Since the decisions in late 2014, the lone Democratic appointee on the three-member panel, Eric Callisto, saw his term expire. Gov. Scott Walker (R) appointed a former Republican state legislator, Mike Huebsch=, as Callisto’s replacement.
EPLC and other groups opposing another fixed-charge increase for Wisconsin Public Service say the commission should wait to see the effect of the increase implemented on Jan. 1 before authorizing an additional increase.
The PSC staff agreed in testimony, noting that the recently implemented fixed-charge increases “have yet to be evaluated to determine whether they are achieving the stated policy goals” before proceeding with additional changes.
While the current case involves almost the very same parties and arguments as the one last year, there is a new voice advocating for higher utility fixed charges — a group called Fair Rates for Wisconsin’s Dairyland.
The group, which formed just before the Wisconsin Public Service case was filed, is led by a former Wisconsin PSC commissioner and state legislator, Mark Meyer. The group, whose supporters include utilities and several labor unions, says its mission is to “champion equitable funding and lead the discussion about the thoughtful integration of distributed generation.”
Kelter said the commission should disregard the group’s testimony because case records show it not only received funding from Wisconsin Public Service but provided testimony to a utility executive to review before it was filed.

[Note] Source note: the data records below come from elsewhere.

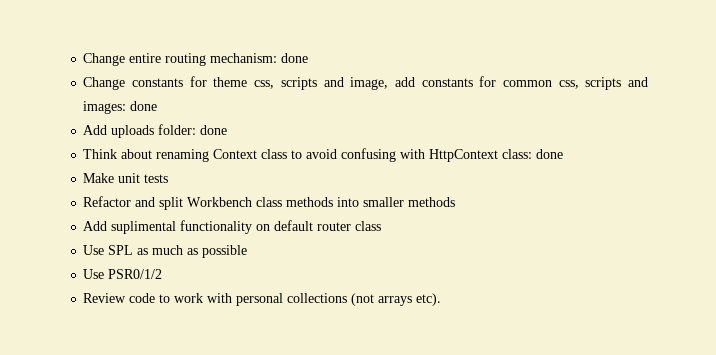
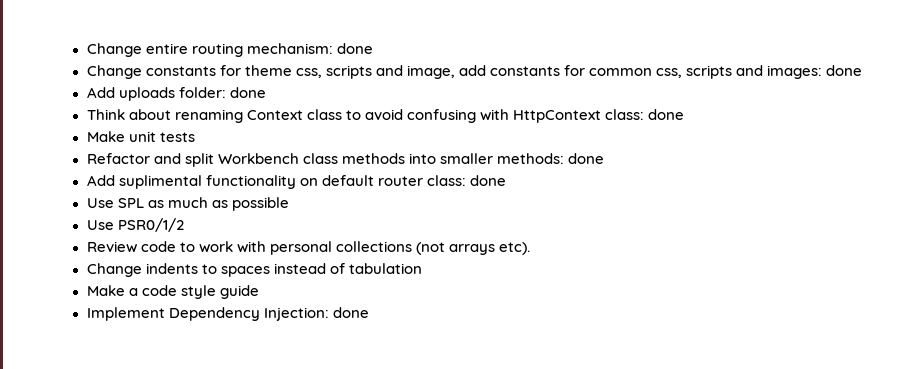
- Refactor and split Workbench class methods into smaller methods
+ Refactor and split Workbench class methods into smaller methods: done
- Add suplimental functionality on default router class
+ Add suplimental functionality on default router class: done
+ Change indents to spaces instead of tabulation
+ Make a code style guide
+ Implement Dependency Injection: done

“We think that the commission shouldn’t give [its testimony] any weight given that they ran it by the company,” he said.
A representative for the group couldn’t be reached for comment yesterday afternoon.
Spees said he didn’t have information regarding what effect the higher fixed charges have had on energy efficiency or solar deployment in the utility’s service area since Jan. 1.
Nor would he speculate on whether Wisconsin Public Service would seek additional fixed charges if the company is successful in the current case. In testimony, the utility estimates that fixed costs are $66 a month for residential customers.
“I don’t think those decisions have been made,” he said. “It’s something our folks will be constantly looking at.”
Meanwhile, Xcel Energy Inc. is asking the commission to more than double fixed charges for residential customers in Wisconsin to $18 a month from $8.
And critics fear other utilities will be knocking at the commission’s doors if Wisconsin Public Service is successful.